Before posting to comp.lang.perl.misc
Must
This section describes things that you *must* do before posting to
clpmisc, in order to maximize your chances of getting meaningful replies
to your inquiry and to avoid getting flamed for being lazy and trying to
have others do your work.
The perl distribution includes documentation that is copied to your hard
drive when you install perl. Also installed is a program for looking
things up in that (and other) documentation named 'perldoc'.
You should either find out where the docs got installed on your system,
or use perldoc to find them for you. Type "perldoc perldoc" to learn how
to use perldoc itself. Type "perldoc perl" to start reading Perl's
standard documentation.
Check the Perl Frequently Asked Questions (FAQ)
Checking the FAQ before posting is required in Big 8 newsgroups in
general, there is nothing clpmisc-specific about this requirement.
You are expected to do this in nearly all newsgroups.
You can use the "-q" switch with perldoc to do a word search of the
questions in the Perl FAQs.
Check the other standard Perl docs (*.pod)
The perl distribution comes with much more documentation than is
available for most other newsgroups, so in clpmisc you should also
see if you can find an answer in the other (non-FAQ) standard docs
before posting.
It is *not* required, or even expected, that you actually *read* all of
Perl's standard docs, only that you spend a few minutes searching them
before posting.
Try doing a word-search in the standard docs for some words/phrases
taken from your problem statement or from your very carefully worded
"Subject:" header.
Really Really Should
This section describes things that you *really should* do before posting
to clpmisc.
Lurk for a while before posting
This is very important and expected in all newsgroups. Lurking means
to monitor a newsgroup for a period to become familiar with local
customs. Each newsgroup has specific customs and rituals. Knowing
these before you participate will help avoid embarrassing social
situations. Consider yourself to be a foreigner at first!
Search a Usenet archive
There are tens of thousands of Perl programmers. It is very likely
that your question has already been asked (and answered). See if you
can find where it has already been answered.
One such searchable archive is:
http://groups.google.com/advanced_group_search
If You Like
This section describes things that you *can* do before posting to
clpmisc.
Check Other Resources
You may want to check in books or on web sites to see if you can
find the answer to your question.
But you need to consider the source of such information: there are a
lot of very poor Perl books and web sites, and several good ones
too, of course.
Posting to comp.lang.perl.misc
There can be 200 messages in clpmisc in a single day. Nobody is going to
read every article.

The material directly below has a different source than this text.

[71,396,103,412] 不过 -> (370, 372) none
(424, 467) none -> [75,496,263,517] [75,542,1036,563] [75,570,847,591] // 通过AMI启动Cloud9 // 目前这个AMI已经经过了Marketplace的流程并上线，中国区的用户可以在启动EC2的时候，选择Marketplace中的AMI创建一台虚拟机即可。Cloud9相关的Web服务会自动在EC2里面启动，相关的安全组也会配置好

They must decide somehow which articles they are
going to read, and which they will skip.
Your post is in competition with 199 other posts. You need to "win"
before a person who can help you will even read your question.
These sections describe how you can help keep your article from being
one of the "skipped" ones.
Is there a better place to ask your question?
Question should be about Perl, not about the application area
It can be difficult to separate out where your problem really is,
but you should make a conscious effort to post to the most
applicable newsgroup. That is, after all, where you are the most
likely to find the people who know how to answer your question.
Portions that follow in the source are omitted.